Musik Gema hofft auf baldige Einigung mit Musikdienst Spotify

Die Musik-Verwertungsgesellschaft Gema erwartet eine baldige Einigung mit dem Internet-Dienst Spotify, der am Dienstag auch in Deutschland gestartet ist. Gema-Vorstandschef Harald Heker sagte in München: "Spotify ist ein wichtiger Marktteilnehmer."

 

München - Es gebe bislang aber noch keinen Vertrag und noch keine Einigung. "Wir hoffen, diese möglichst bald zu finden", sagte Heker. Für den 26. März sei eine letzte Verhandlungsrunde geplant. "Ich bin durchaus optimistisch, dass wir hier zusammenkommen."
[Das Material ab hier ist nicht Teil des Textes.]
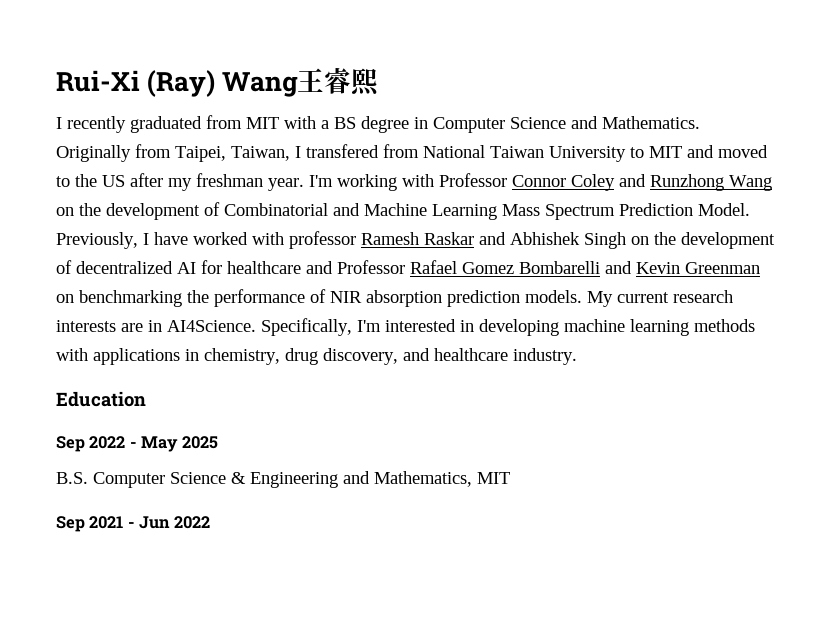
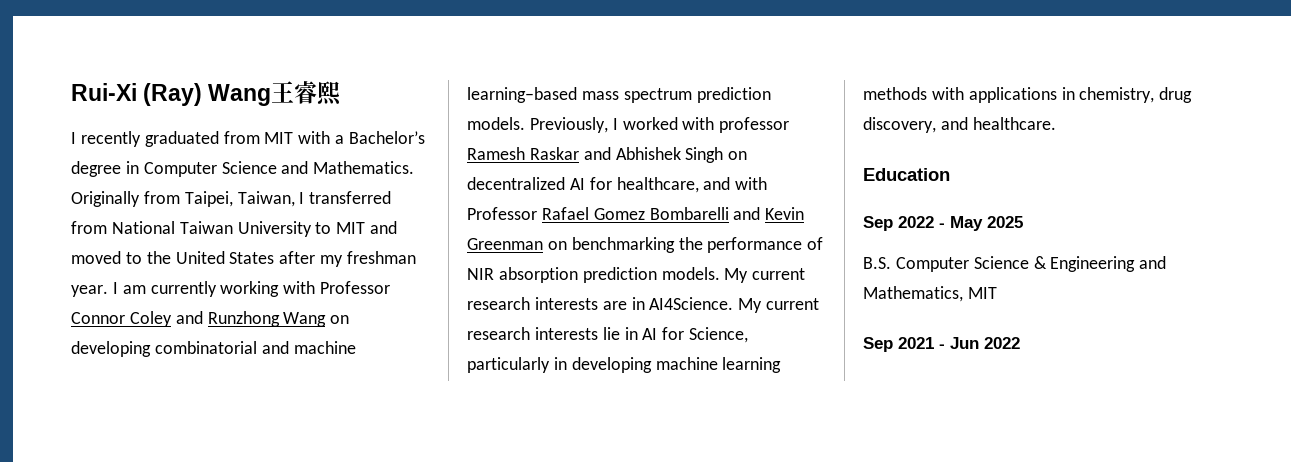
- I recently graduated from MIT with a BS degree in Computer Science and Mathematics.
+ I recently graduated from MIT with a Bachelor’s degree in Computer Science and Mathematics.
- Originally from Taipei, Taiwan, I transfered from National Taiwan University to MIT and moved to the US after my freshman year.
+ Originally from Taipei, Taiwan, I transferred from National Taiwan University to MIT and moved to the United States after my freshman year.
- I'm working with Professor Connor Coley and Runzhong Wang on the development of Combinatorial and Machine Learning Mass Spectrum Prediction Model.
+ I am currently working with Professor Connor Coley and Runzhong Wang on developing combinatorial and machine learning–based mass spectrum prediction models.
- Previously, I have worked with professor Ramesh Raskar and Abhishek Singh on the development of decentralized AI for healthcare and Professor Rafael Gomez Bombarelli and Kevin Greenman on benchmarking the performance of NIR absorption prediction models.
+ Previously, I worked with professor Ramesh Raskar and Abhishek Singh on decentralized AI for healthcare, and with Professor Rafael Gomez Bombarelli and Kevin Greenman on benchmarking the performance of NIR absorption prediction models.
- Specifically, I'm interested in developing machine learning methods with applications in chemistry, drug discovery, and healthcare industry.
+ My current research interests lie in AI for Science, particularly in developing machine learning methods with applications in chemistry, drug discovery, and healthcare.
Bei den Verhandlungen gehe es nicht nur um die Höhe des Tarifs für das Musikstreaming, also für die Direktübertragung der Audiodaten im Internet, sondern auch um andere Gesichtspunkte, sagte Heker. Nach dem Gleichbehandlungsgrundsatz sei die Gema verpflichtet, auch bei Spotify den derzeit geltenden Streaming-Tarif anzusetzen. Dieser wurde im Dezember vergangenen Jahres mit dem IT-Fachverband Bitkom vereinbart und sieht feste Gebühren pro Musikstream vor. Die Höhe richtet sich nach der Nutzungsintensität.
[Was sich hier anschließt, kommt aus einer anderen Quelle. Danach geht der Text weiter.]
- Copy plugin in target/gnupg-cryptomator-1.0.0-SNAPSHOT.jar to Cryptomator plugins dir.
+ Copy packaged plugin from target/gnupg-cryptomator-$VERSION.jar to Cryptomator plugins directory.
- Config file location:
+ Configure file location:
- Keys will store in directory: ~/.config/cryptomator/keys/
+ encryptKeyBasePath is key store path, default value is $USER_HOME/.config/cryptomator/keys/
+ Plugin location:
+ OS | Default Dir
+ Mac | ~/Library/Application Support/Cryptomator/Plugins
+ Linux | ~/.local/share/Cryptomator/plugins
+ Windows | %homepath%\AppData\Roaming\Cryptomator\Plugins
Der Gema-Chef äußerte sich auch zu dem Rechtsstreit mit dem Video-Portal YouTube, zu dem das Landgericht Hamburg für den 20. April eine Entscheidung angekündigt hat. Dabei geht es darum, ob YouTube genug unternimmt, um urheberrechtlich geschützte Musik zu löschen. Die Gema verlangt von YouTube, zwölf geschützte Musikwerke von der Plattform zu löschen und künftig nicht mehr zugänglich zu machen. Je nach Ausgang des Verfahrens werde die Gema sehen, ob es danach Verhandlungen mit YouTube geben werde "oder ob diese leidige Auseinandersetzung weitergehen muss". Heker sagte: "Die Gema ist verhandlungsbereit und möchte mit YouTube einen Vertrag schließen."